I feel that gamers have created an environment that looks down on players that don’t conquer content at it’s penultimate challenge levels. I’m still fuzzy on the details regarding why that matters to people. It doesn’t detract from your experience to hear that someone else can beat the game you’re playing on Easy. There’s no level of difficulty that is the only way to play a game after all, but it seems that some believe that unless you’re playing on the hardest difficulty, you aren’t really experiencing the game.
The same goes for skill levels as well. As I’ve said, I’m by no means an expert, but I don’t think that disqualifies me from talking about games. My stance is that the main reason to play games is to enjoy them. If you derive enjoyment from playing games on the hardest levels or having flawless playthroughs, that’s fine. However, the grand majority of people out there aren’t pros, they’re normal folks.
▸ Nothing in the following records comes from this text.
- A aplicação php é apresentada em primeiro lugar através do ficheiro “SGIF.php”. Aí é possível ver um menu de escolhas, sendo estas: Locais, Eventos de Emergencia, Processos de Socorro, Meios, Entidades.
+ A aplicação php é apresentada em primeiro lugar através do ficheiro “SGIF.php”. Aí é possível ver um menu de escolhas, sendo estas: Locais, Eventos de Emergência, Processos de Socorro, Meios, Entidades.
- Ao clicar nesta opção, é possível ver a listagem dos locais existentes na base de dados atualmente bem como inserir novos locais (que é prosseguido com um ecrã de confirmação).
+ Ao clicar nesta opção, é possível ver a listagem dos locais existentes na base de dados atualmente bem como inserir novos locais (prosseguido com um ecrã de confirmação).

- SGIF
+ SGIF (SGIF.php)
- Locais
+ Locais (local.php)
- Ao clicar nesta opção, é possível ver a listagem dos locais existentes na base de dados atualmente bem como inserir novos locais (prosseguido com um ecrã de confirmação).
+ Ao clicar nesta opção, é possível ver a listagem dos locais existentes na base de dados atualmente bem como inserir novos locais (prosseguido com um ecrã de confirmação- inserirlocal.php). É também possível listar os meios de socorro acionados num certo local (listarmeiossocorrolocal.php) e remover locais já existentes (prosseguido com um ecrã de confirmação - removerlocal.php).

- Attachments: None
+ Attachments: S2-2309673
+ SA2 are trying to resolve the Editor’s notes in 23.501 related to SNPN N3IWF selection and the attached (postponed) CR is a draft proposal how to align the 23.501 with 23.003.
Personally, I find it a little boring to see people playing a game perfectly, because I know that’s not how it really works. You often don’t see people struggling with things on YouTube because they’ve either cut that content out or they’ve practiced to get a feel for it. Additionally, nobody is an expert at every game. I’d be disinclined to believe that they just picked up a controller for the first time and just knew what to do.
I prefer a little honesty in the folks that I watch, and that’s why I want to keep doing what I’m doing with streaming and videos. I know that leaves me open for the chance of someone ridiculing me for not being an MLG level gamer, but hey… Those MLG gamers had to start somewhere, right?
Long story short, if you think that folks who aren’t as good as you at something shouldn’t be trying, you’re doing it wrong. Your attitude isn’t welcome, and nobody likes you.